B.       If so, should he spend any time with them and if so, what kind of time?

The Law

  1. An order that a child is to spend time with a parent is a parenting order under s.64B of the Act.

  2. Section 60CA of the Act provides that when a Court is considering making a parenting order, it must take the child’s best interests as its paramount consideration.

  3. Section 60CC then sets out 16 matters that the Court must consider in deciding what Orders might be in a child’s best interests and I will address each of those matters in turn.

  4. Under s.60CC(2) the primary considerations are:

    (a)     the benefit to the child of having a meaningful relationship with both of the child’s parents; and

    (b)     the need to protect the child from physical or psychological harm from being subjected to, or exposed to, abuse, neglect or family violence.

    Note:     Making these considerations the primary ones is consistent with the objects of this Part set out in paragraphs 60B(1)(a) and (b).

    (2A)  In applying the considerations set out in subsection (2), the court is to give greater weight to the consideration set out in paragraph (2)(b).

  5. Clearly then, any orders I make for time between the children and their father so that they can have a meaningful relationship with him must also protect them from harm.

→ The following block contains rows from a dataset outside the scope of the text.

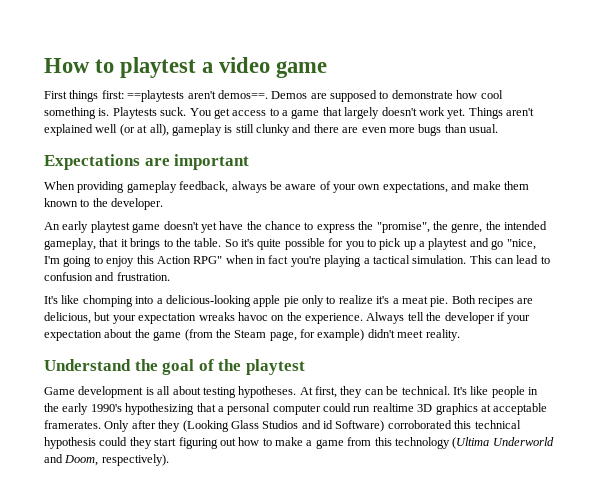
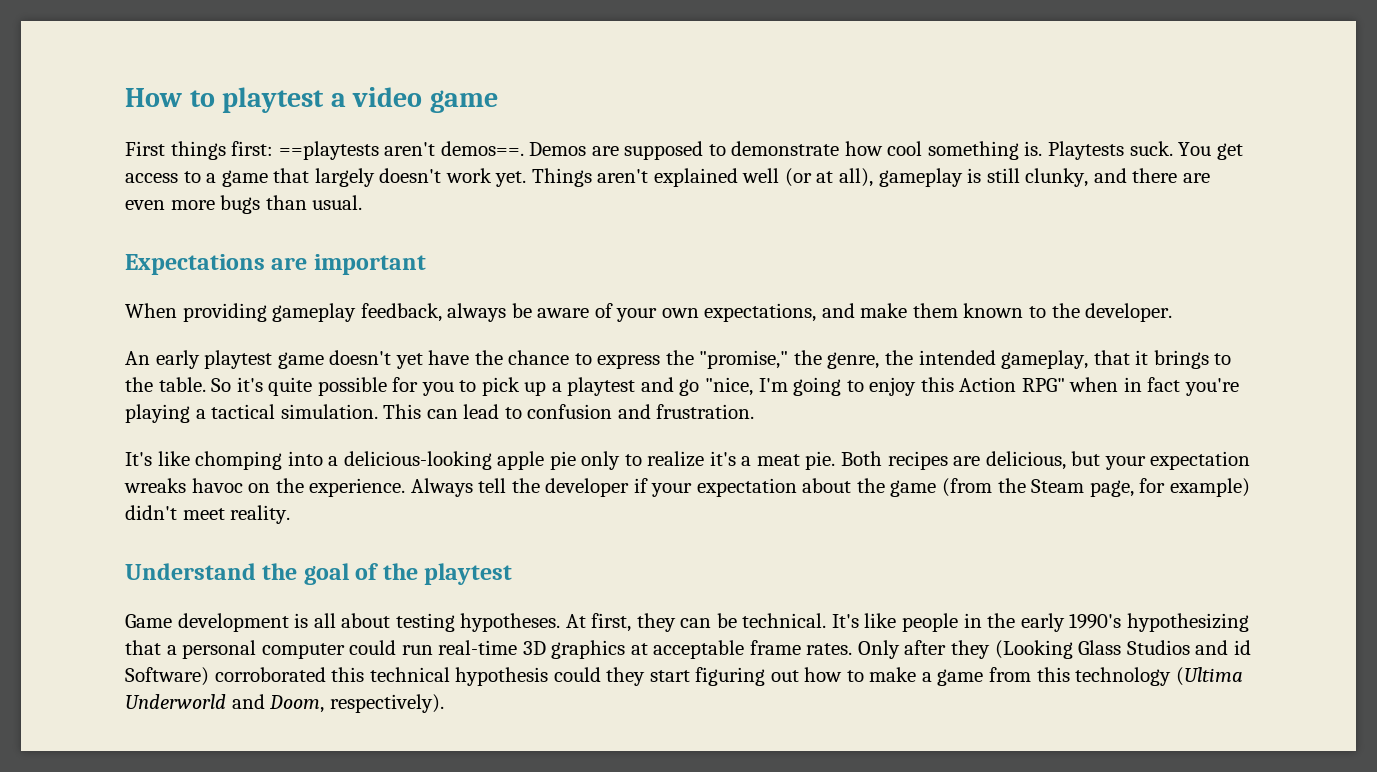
- Things aren't explained well (or at all), gameplay is still clunky and there are even more bugs than usual.
+ Things aren't explained well (or at all), gameplay is still clunky, and there are even more bugs than usual.
- An early playtest game doesn't yet have the chance to express the "promise", the genre, the intended gameplay, that it brings to the table.
+ An early playtest game doesn't yet have the chance to express the "promise," the genre, the intended gameplay, that it brings to the table.
- It's like people in the early 1990's hypothesizing that a personal computer could run realtime 3D graphics at acceptable framerates.
+ It's like people in the early 1990's hypothesizing that a personal computer could run real-time 3D graphics at acceptable frame rates.

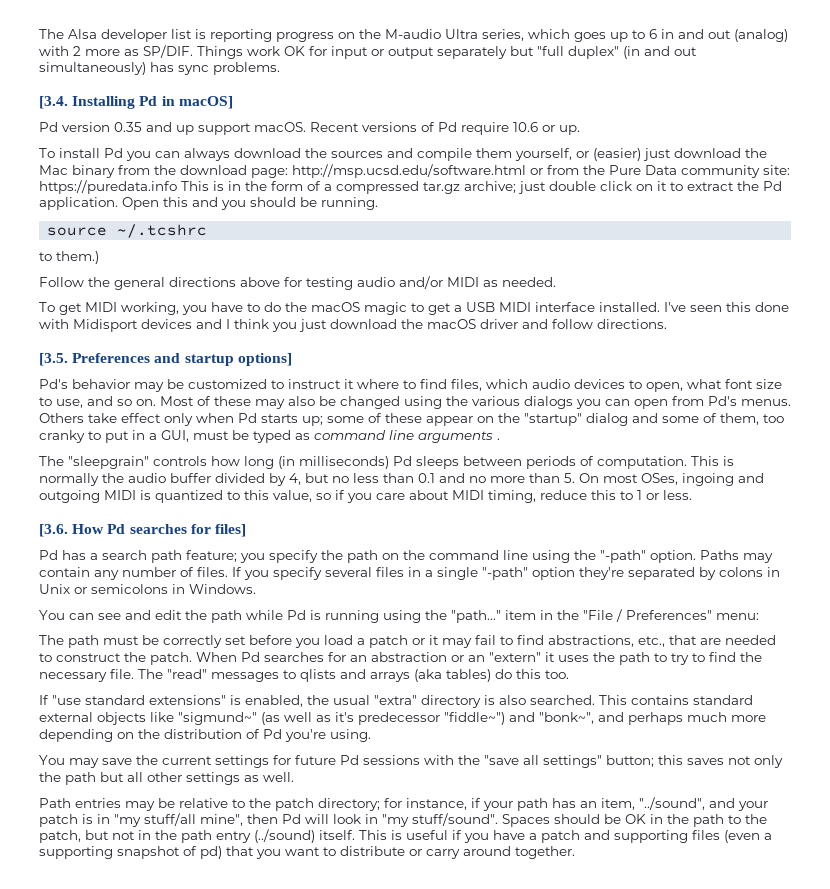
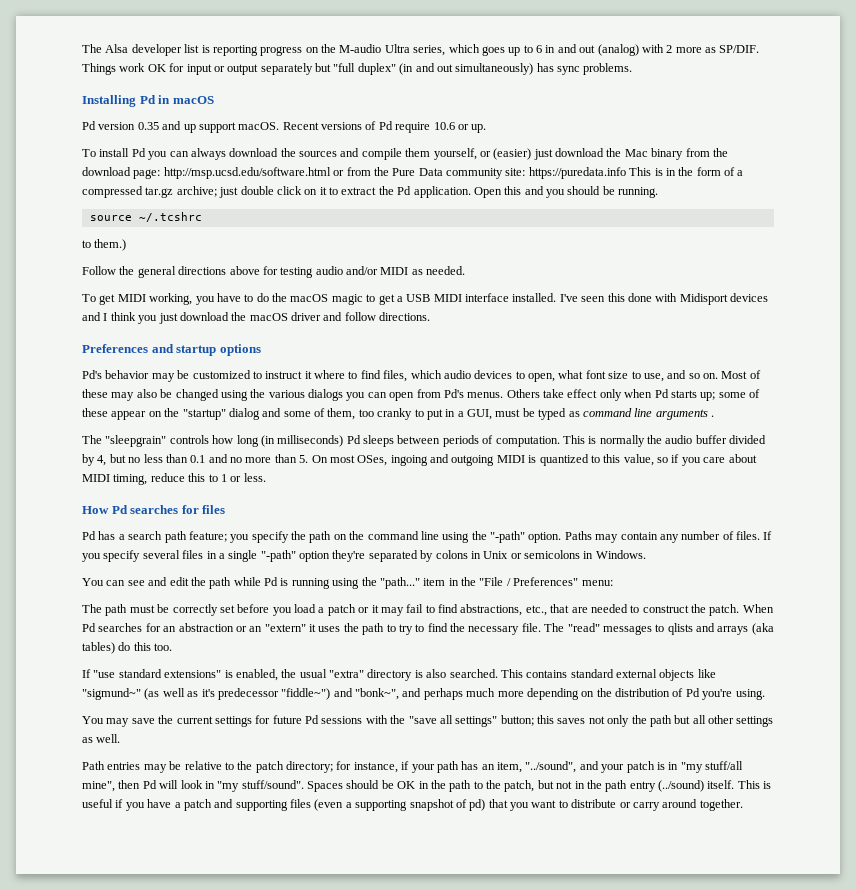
- [3.4. Installing Pd in macOS]
+ Installing Pd in macOS
- [3.5. Preferences and startup options]
+ Preferences and startup options
- [3.6. How Pd searches for files]
+ How Pd searches for files

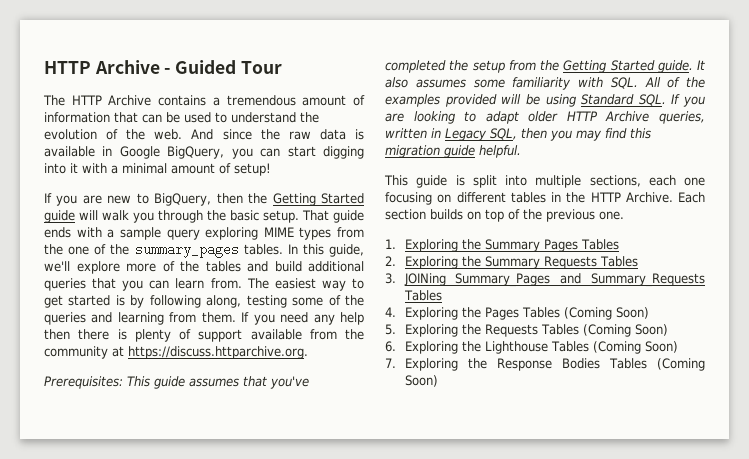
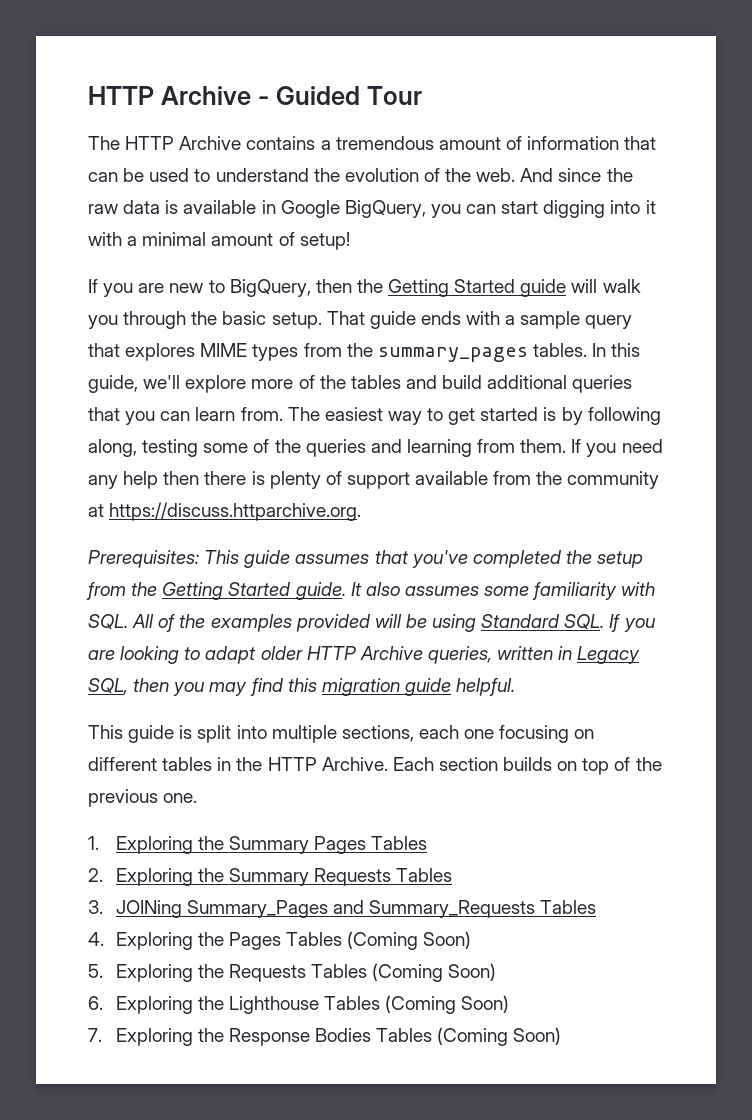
- That guide ends with a sample query exploring MIME types from the one of the summary_pages tables.
+ That guide ends with a sample query that explores MIME types from the summary_pages tables.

  6. Section 60CC(3) then sets out “additional considerations”. They are:

    (a)any views expressed by the child and any factors (such as the child’s maturity or level of understanding) that the court thinks are relevant to the weight it should give to the child’s views;

  7. Y, who was only two at the time of the Family Report interviews, was too young to express any views about the issues before the Court.

  8. X, who was then five years old, turning six before the second report, told Ms J that he was always happy and excited to see his father. He told Ms J that he wanted to spend time with his father but not overnight.

  9. X’s age means that while his views are to be taken into account, they do not carry a great deal of weight.

    (b)     the nature of the relationship of the child with:

    (i)      each of the child’s parents; and

    (ii)other persons (including any grandparent or other relative of the child);

  10. All the evidence before the court shows that currently X and Y have close and loving relationships with both of their parents and with their maternal grandparents and maternal aunt.

  11. I take into account that their relationship with their father, in relation to which all reports are positive, has been restricted since January 2015 to spending one-and-a-half hours per fortnight with him at a supervised children’s Contact Centre. Therefore, while the relationship is said to be close and appropriate, that relationship has not yet been tested outside those confines.

    (c)the extent to which each of the child’s parents has taken, or failed to take, the opportunity:

    (i)to participate in making decisions about major long‑term issues in relation to the child; and

    (ii)     to spend time with the child; and

    (iii)    to communicate with the child;

  1. Ms Dobbs has made all major long-term decisions about the children’s lives since separation, and Mr Duffield complains that he has been excluded from those deliberations.

  2. The children live with Ms Dobbs and have done so since separation.

  3. Mr Duffield’s persistence over several years in seeking orders that he spend time with the children, and in doing so in circumstances where that time has been greatly restricted, shows a commitment to spending time and communicating with the children which is absolutely commendable.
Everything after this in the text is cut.